Ou não? Uma singela melodia ao piano suporta a história
de uma cidadezinha que se torna temente a Deus e se vê
livre de todos os perigos da "cidades grandes". Contudo, Cave
trabalha a letra de modo a não se saber se ele está
sendo irônico ou entusiasta quanto a postura dos moradores,
que acabam se refugiando em suas casas e seu conservadorismo,
pois "Deus está no pedaço".
7)
Oh my Lord: lembra vagamente The Good Son (do
álbum homônimo, gravado em 1999), por trazer um
refrão choroso alternado a momentos sufocantes. A confusa
letra narra a história de um homem igualmente confuso
que enlouquece em um salão de cabeleireiro e as oscilações
rítmicas refletem sua insanidade. Quando as cordas irrompem
num arranjo magnificamente tenso (com Ellis solando no violino)
em meio a trovoadas de guitarra, baixo e bateria, o ouvinte
tem a sensação de estar dentro de uma mente insana
que procura desesperadamente uma redenção por
não se sabe bem o quê. O clima é grandioso
e as guitarradas remetem a Neil Young. Sete minutos e meio de
uma viagem que se intensifica a cada audição.
8)
Sweetheart come: junto com o ex-Bad Seeds Barry Adamson,
Cave compôs essa declaração de amor que
usa o duplo sentido da palavra "come" (que pode ser traduzida
como "vir" ou "gozar") como ponto de partida para expressar
seus sentimentos. Tranqüila e discreta, funciona ainda
melhor se ouvida antes de...
9)
The sorrowful wife: piano e cordas assumem a frente na
maior parte dessa faixa que, se ao final não virasse
um semi-blues furioso à Leonard Cohen, poderia constar
em The Boatman's Call. Todas aquelas imagens bucólicas
e aqueles sentimentos fatalistas que ora assaltam Cave aparecem
aqui para contar um breve história de amor, rejeição
e perdão.
10)
We came along this road: bela e comovente tragédia
sobre alguém que comete o pecado maior por amor. Uma
"murder ballad" sobre um flagra de adultério que termina
com o marido assassinando o amante com sua própria arma.

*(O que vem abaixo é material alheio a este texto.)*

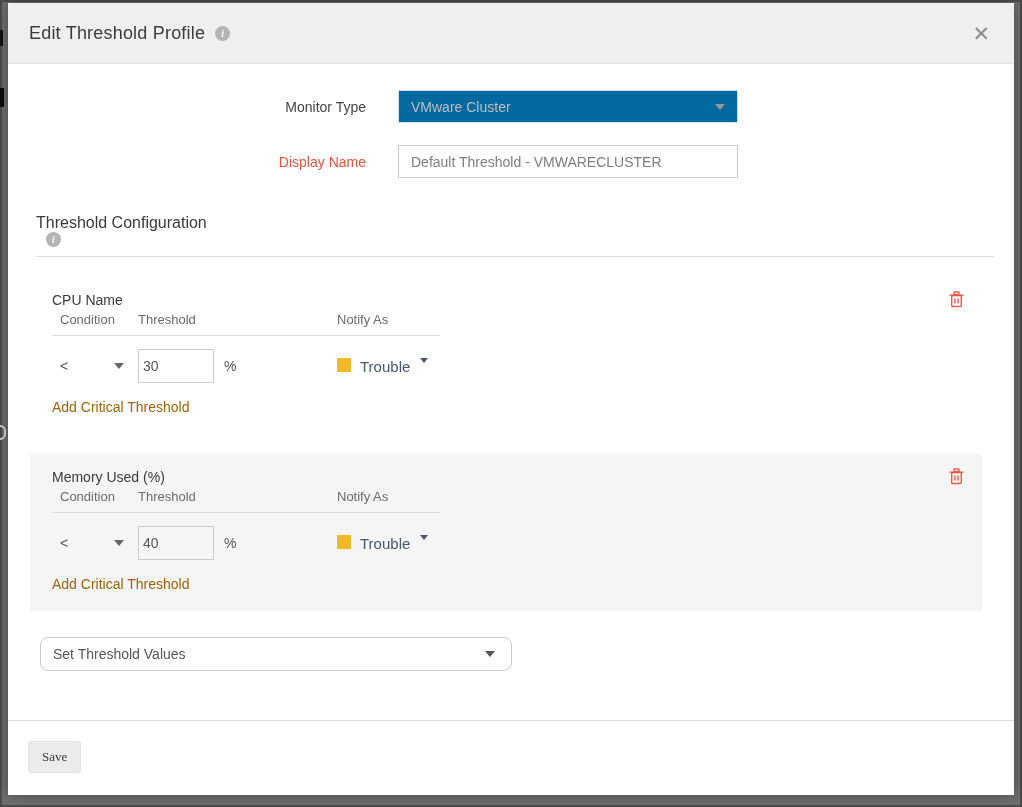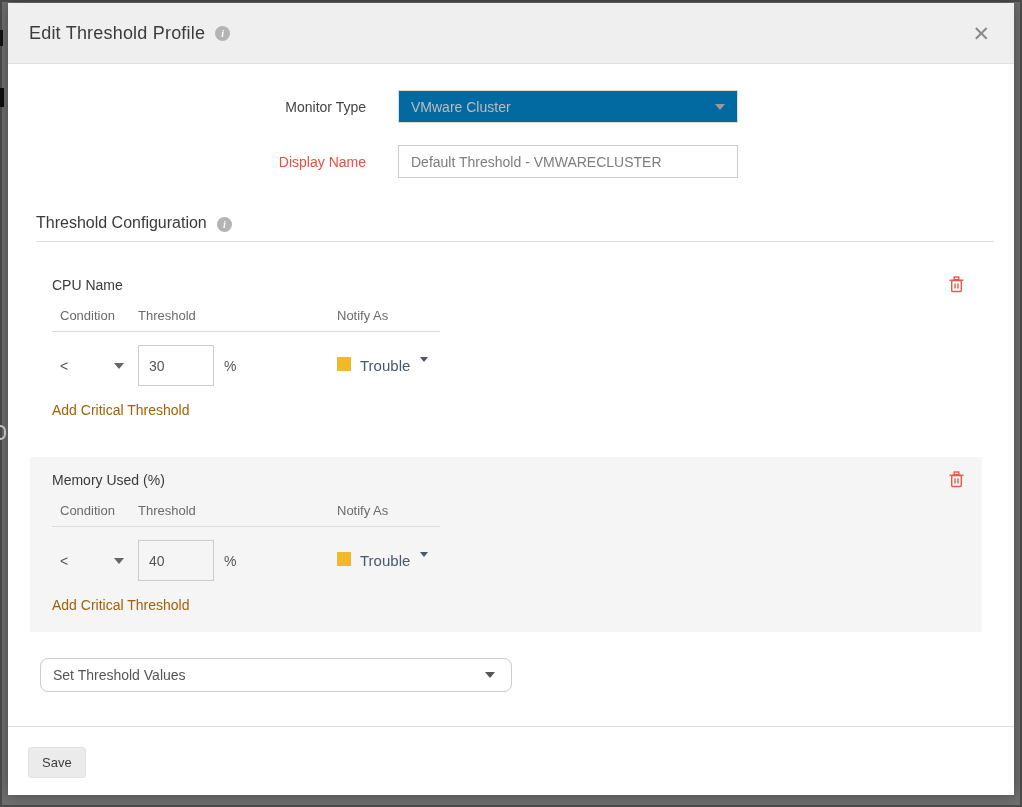--- a/index.html
+++ b/index.html
@@ -90,7 +90,7 @@
   }
   .field-select .caret { position: absolute; right: 12px; top: 13px; }
 
-  .section-heading { margin-top: 36px; display: flex; align-items: flex-end; padding-left: 8px; }
+  .section-heading { margin-top: 36px; display: flex; align-items: flex-start; padding-left: 8px; flex-direction: column; }
   .section-title { font-size: 16px; color: #3a3a3a; }
   .section-rule { border: none; border-top: 1px solid #dddddd; margin: 9px 0 0 8px; }
 

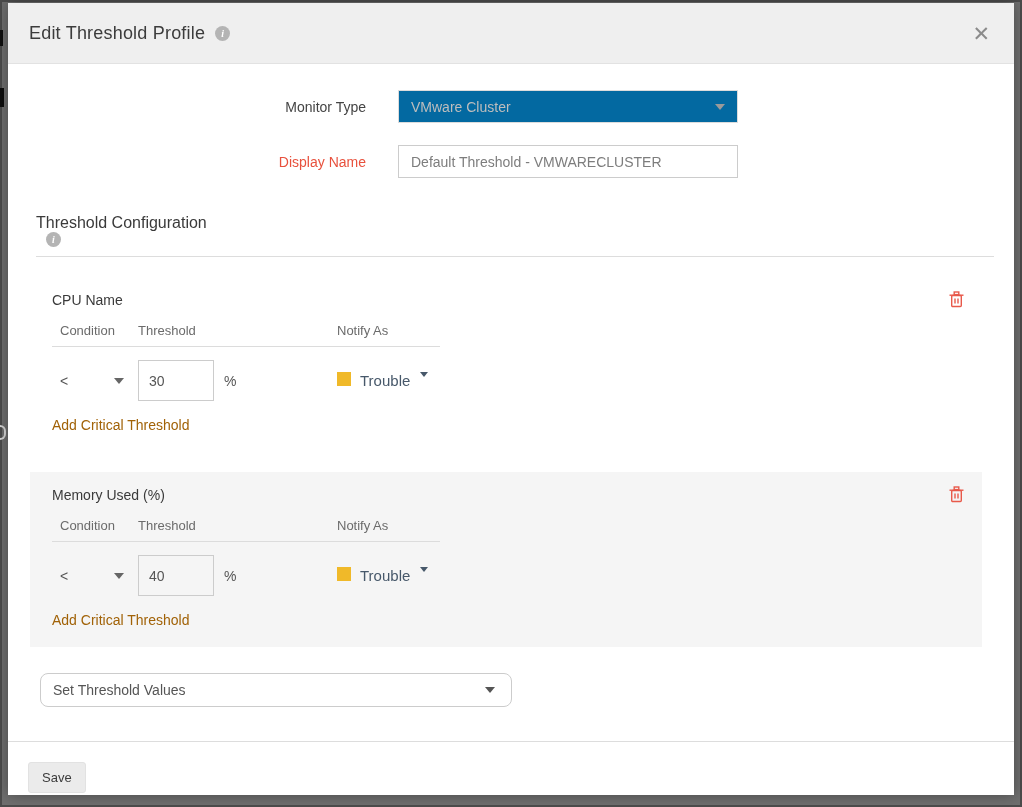--- a/index.html
+++ b/index.html
@@ -110,7 +110,7 @@
   .col-headers {
     display: flex;
     width: 388px;
-    margin-top: 15px;
+    margin-top: 4px;
     padding-bottom: 8px;
     border-bottom: 1px solid #dcdcdc;
     font-size: 13px; color: #6b6b6b;

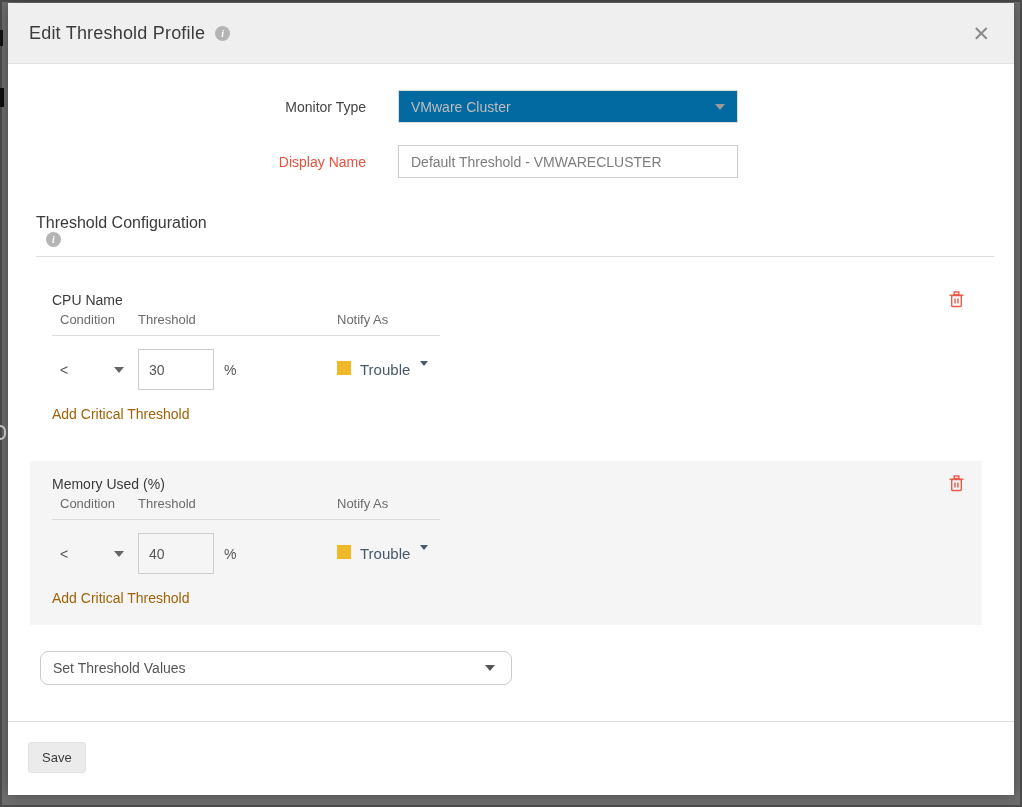--- a/index.html
+++ b/index.html
@@ -127,11 +127,11 @@
   .cond-select .caret { border-top-color: #666666; border-left-width: 5px; border-right-width: 5px; }
   .thresh-cell { width: 199px; display: flex; align-items: center; }
   .thresh-input {
-    width: 76px; height: 41px;
+    width: 76px; height: 34px;
     border: 1px solid #cccccc;
     background: transparent;
     font-size: 14px; color: #555555;
-    padding: 0 10px;
+    padding: 0 4px;
     font-family: "Liberation Sans", sans-serif;
   }
   .unit-label { margin-left: 10px; font-size: 14px; color: #555555; }

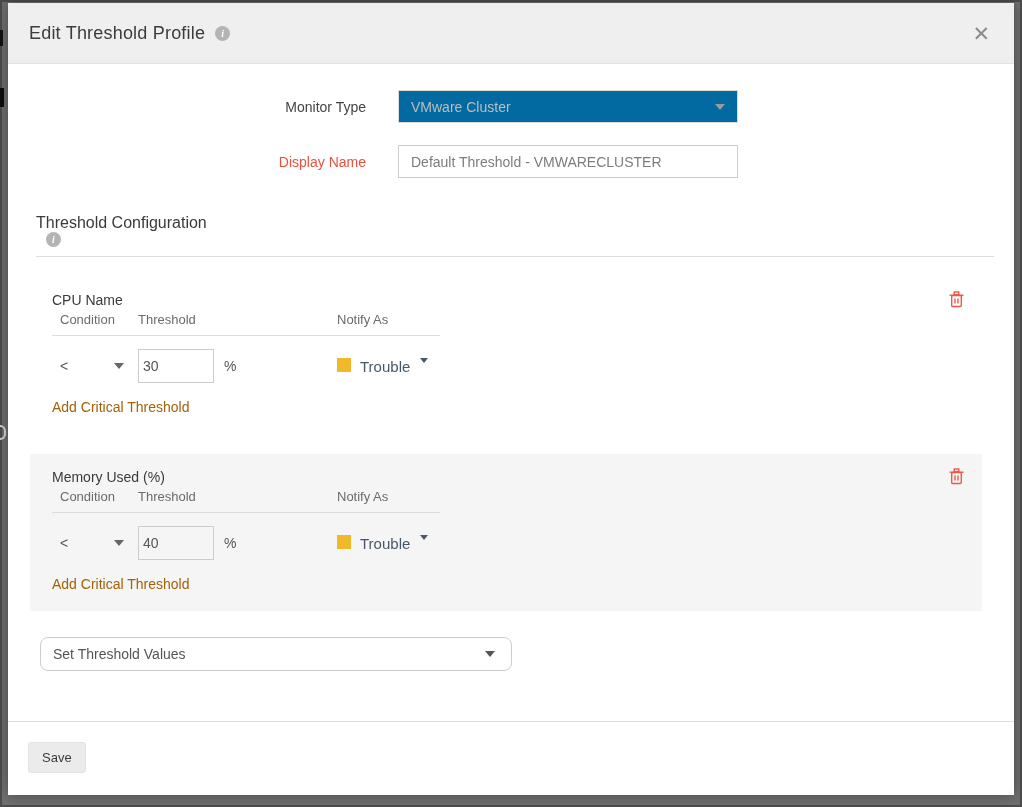--- a/index.html
+++ b/index.html
@@ -173,7 +173,7 @@
     padding: 7px 13px;
     font-size: 13px; color: #3c3c3c;
     cursor: pointer;
-    font-family: Liberation Sans, sans-serif;
+    font-family: Liberation Serif, serif;
   }
 </style>
 </head>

Apesar disso, o amor não esvanece do coração
do assassino que foge em desespero relembrando os bons momentos
do casal.
11)
Gates to the garden: o narrador apaixona-se por uma noviça
que habita um bucólico convento. As imagens que Cave
constrói e alguns versos dilacerantes ("pois Deus está
nessa sua mão que eu seguro") afastam a narrativa da
banalidade. Um discreto wah-wah na guitarra combina-se perfeitamente
com um tema delicado conduzido ao piano.
12)
Darker with the day: como na maioria dos encerramentos
de seus discos, Cave se atrapalha um pouco nessa canção
ao não conseguir conciliar a métrica dos versos
com as frases de piano que conduzem sua melodia. O refrão
também não é dos melhores, mas nada que
atrapalhe o brilho perene, ainda que às vezes assustador,
que permeia esse álbum.
Texto
dedicado à uma garota que soube transformar "Red Right
Hand" em uma música dançante, dança que
ela concedeu a mim e não esquecerei tão cedo.